(Available data)

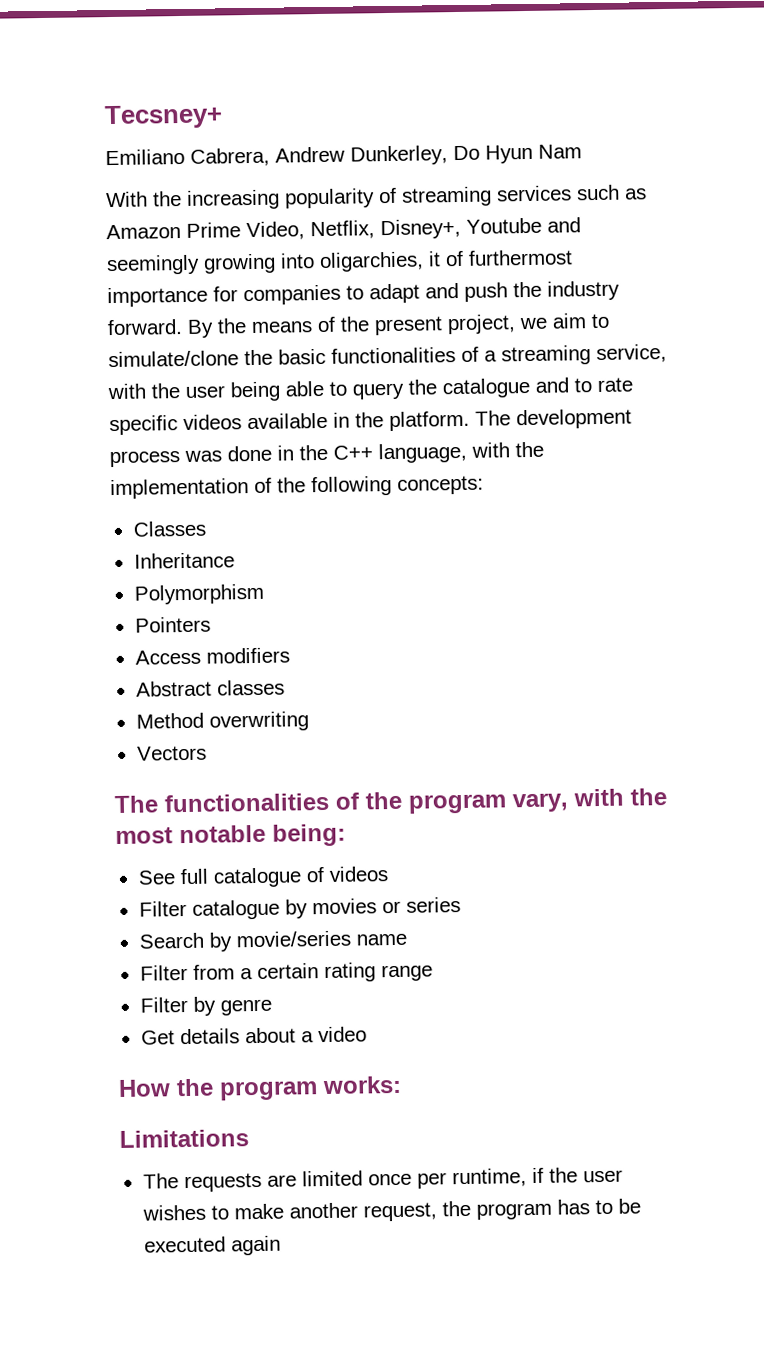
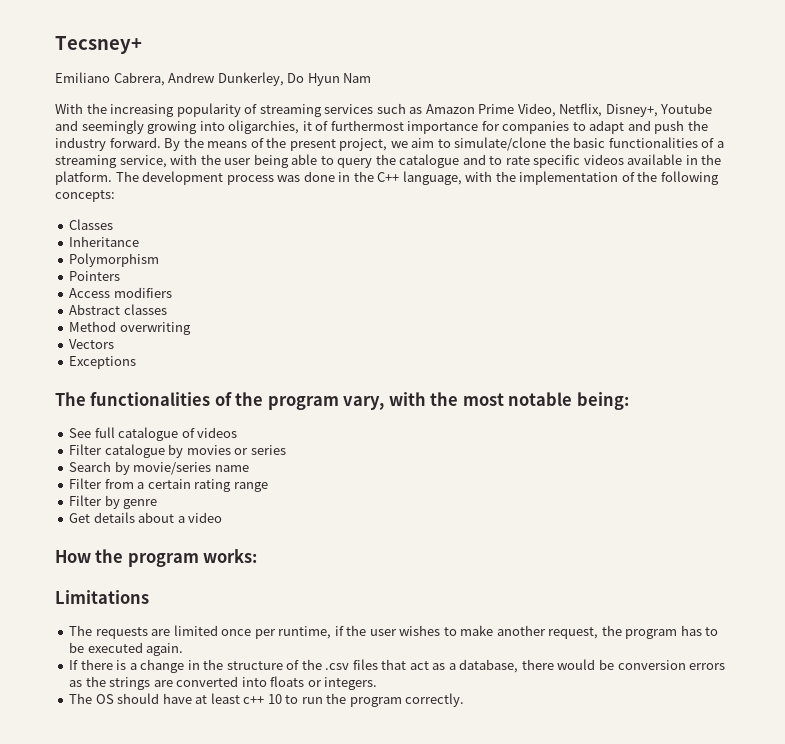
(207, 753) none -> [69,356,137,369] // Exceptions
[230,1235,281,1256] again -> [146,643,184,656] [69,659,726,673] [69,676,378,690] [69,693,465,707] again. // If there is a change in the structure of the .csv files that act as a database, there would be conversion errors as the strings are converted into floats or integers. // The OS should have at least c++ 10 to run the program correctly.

(End Available data)
(Available data)

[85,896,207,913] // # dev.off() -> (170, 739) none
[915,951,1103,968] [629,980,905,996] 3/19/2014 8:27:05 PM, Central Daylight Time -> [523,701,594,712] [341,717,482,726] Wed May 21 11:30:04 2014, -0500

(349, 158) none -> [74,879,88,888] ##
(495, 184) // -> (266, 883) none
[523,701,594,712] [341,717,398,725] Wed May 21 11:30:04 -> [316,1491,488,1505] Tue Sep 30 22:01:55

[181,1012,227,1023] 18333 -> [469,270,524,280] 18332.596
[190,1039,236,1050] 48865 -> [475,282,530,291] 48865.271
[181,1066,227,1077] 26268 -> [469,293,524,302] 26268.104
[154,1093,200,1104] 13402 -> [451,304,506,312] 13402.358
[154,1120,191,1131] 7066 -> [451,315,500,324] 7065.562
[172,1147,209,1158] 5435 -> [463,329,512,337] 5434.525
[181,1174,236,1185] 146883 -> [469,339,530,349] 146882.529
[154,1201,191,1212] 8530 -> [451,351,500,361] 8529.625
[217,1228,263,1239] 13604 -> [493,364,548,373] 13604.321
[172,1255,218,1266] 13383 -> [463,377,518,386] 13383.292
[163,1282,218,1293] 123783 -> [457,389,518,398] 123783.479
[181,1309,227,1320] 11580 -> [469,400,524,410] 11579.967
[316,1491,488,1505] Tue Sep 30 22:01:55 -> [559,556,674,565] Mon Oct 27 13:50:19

(End Available data)
(Available data)

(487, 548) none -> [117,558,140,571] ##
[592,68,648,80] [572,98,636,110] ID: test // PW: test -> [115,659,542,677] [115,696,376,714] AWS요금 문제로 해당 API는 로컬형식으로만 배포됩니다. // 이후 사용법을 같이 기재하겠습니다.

(End Available data)

## Work required:
Scan the data above for the word "none". Copy every line in which it is found.

## Response area:
(207, 753) none -> [69,356,137,369] // Exceptions
[85,896,207,913] // # dev.off() -> (170, 739) none
(349, 158) none -> [74,879,88,888] ##
(495, 184) // -> (266, 883) none
(487, 548) none -> [117,558,140,571] ##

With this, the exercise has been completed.